Recuerdos de las bromas desubicadas que hacías durante las cenas navideñas. Mi mamá con una sonrisa dibujada en su rostro, preguntaba si nos había gustado la cena y tú le respondías que ni cuando eras pobre habías comido eso.

Era común que nos enfadáramos contigo por esos sarcasmos, pero después del postre se nos pasaba. Casi siempre al final de la nochebuena, terminábamos abrazados en el sillón color barquillo del living, cada uno con un vaso de Coca Cola con helado de piña, riéndonos sin control por alguna tontería.

Recuerdos de las tardes de colegio, en las que luego de salir de clases, iba a verte por unos minutos antes de irme al preuniversitario. Abría apurado la destartalada puerta de cholguán de la cocina, para ir a buscarte a los paltos. Y ahí estabas con los zapatos negros embarrados, regando con la mangueras verdes. Luego de abrazarte, caminábamos bajo los árboles embriagados por el aroma a petricor. En la cocina me servías pasteles de La Ligua con un vaso de Canada Dry. Luego nos sentábamos en los desteñidos pisos blancos de palo del comedor a conversar. Pasados unos minutos, me paraba, te abrazaba y salía corriendo a tomar el bus.
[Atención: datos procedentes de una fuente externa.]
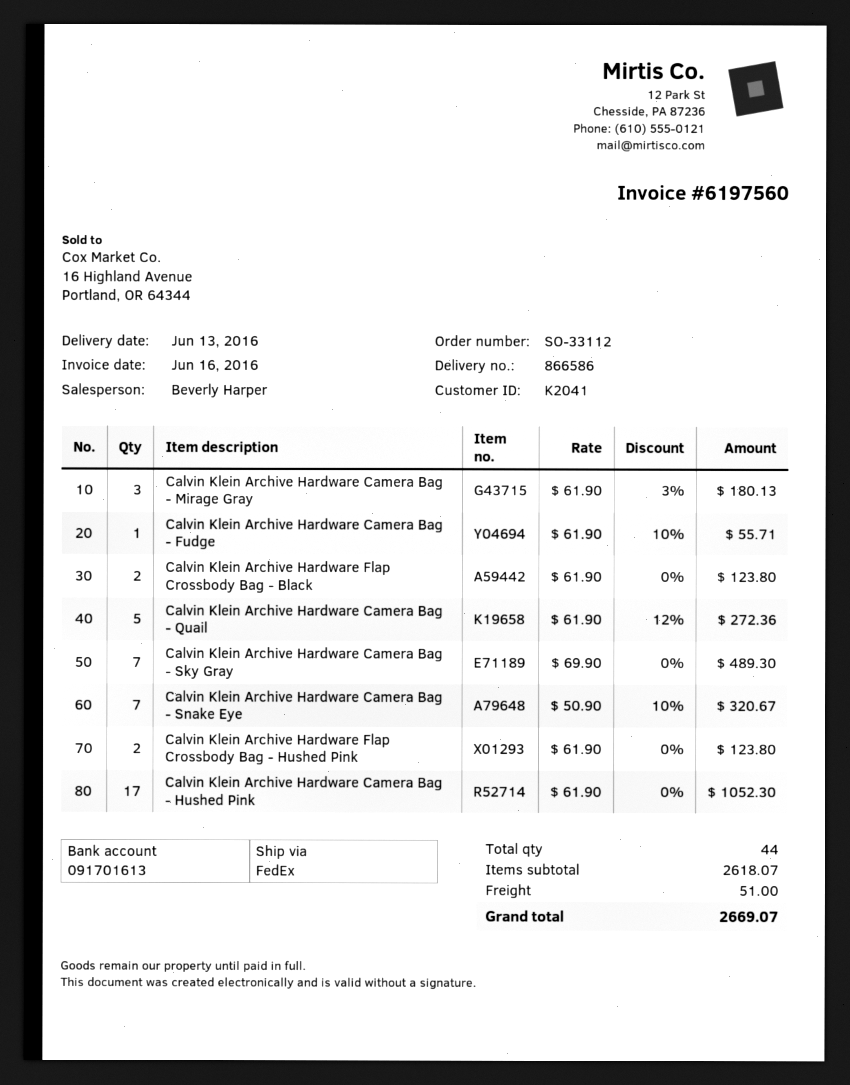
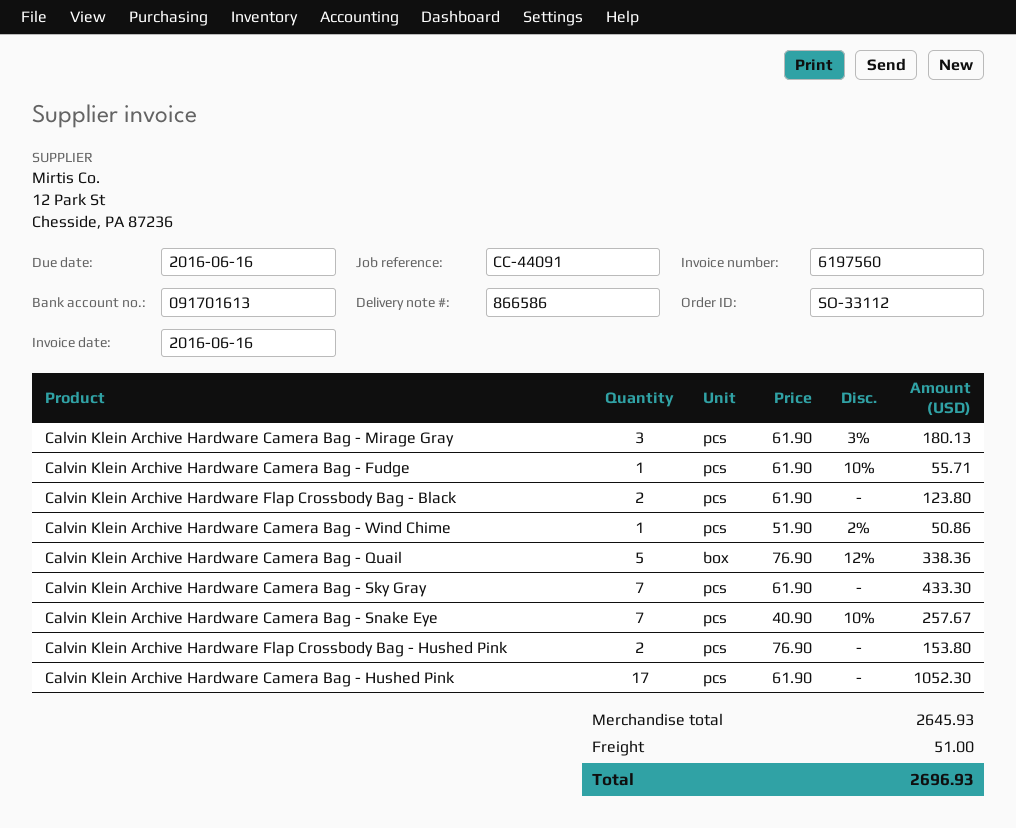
Calvin Klein Archive Hardware Camera Bag - Quail: 5 x 61.90 - 12% = 272.36 -> 5 x 76.90 - 12% = 338.36
Calvin Klein Archive Hardware Camera Bag - Sky Gray: 7 x 69.90 = 489.30 -> 7 x 61.90 = 433.30
Calvin Klein Archive Hardware Camera Bag - Snake Eye: 7 x 50.90 - 10% = 320.67 -> 7 x 40.90 - 10% = 257.67
Calvin Klein Archive Hardware Flap Crossbody Bag - Hushed Pink: 2 x 61.90 = 123.80 -> 2 x 76.90 = 153.80
Calvin Klein Archive Hardware Camera Bag - Wind Chime: none -> 1 x 51.90 - 2% = 50.86
subtotal: 2618.07 -> 2645.93
total: 2669.07 -> 2696.93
Cuando tenía un día malo en el cole, lo único que quería hacer era ir a verte. Ahí me sentía protegido, pues tu casa era mi refugio.
Durante mucho tiempo creí que era yo el que te acompañaba por las tardes, pero realmente eras tu el que me acompañaba a mí. Ahora lo veo claro, yo te necesitaba más a ti, de lo que tú me necesitabas a mí.

Cuando suena el teléfono a media noche nada bueno se puede esperar. Y era que en esa noche de viernes, te habías ido en el sueño para siempre. Y no sabes cuánto me duele no haberme despedido de ti, no sabes cuánto.

Hoy, después de 475 días desde tu partida, recién puedo despedirme como corresponde. Y perdóname por la demora viejo, no es que no lo haya intentado antes, pero las emociones me ahogaban, la garganta se me anudaba y terminaba huyendo del dolor como suelo hacerlo.

Te recordaré por siempre mi viejo pelao, mi abuelo y padre, mi mejor amigo. Te recordaré con tu terno de seda plomo, con tu bufanda de lana en degradé, con tu boina gris y tu bolsito celeste colgando desde tu mano.

Quizás en algún universo alterno circundante, aún estamos sentados sobre el sillón en navidad, riéndonos de alguna estupidez hasta orinarnos de la risa…

Te quiere por siempre, tu nieto regalón.

Archie sintió que teníasus mejillas empapadas. Soltó el lápiz para coger una bala, luego la hizo girar sobre el escritorio. Mientras hundía la boca de fuego en su mentón, buscaba razones para no jalar del gatillo.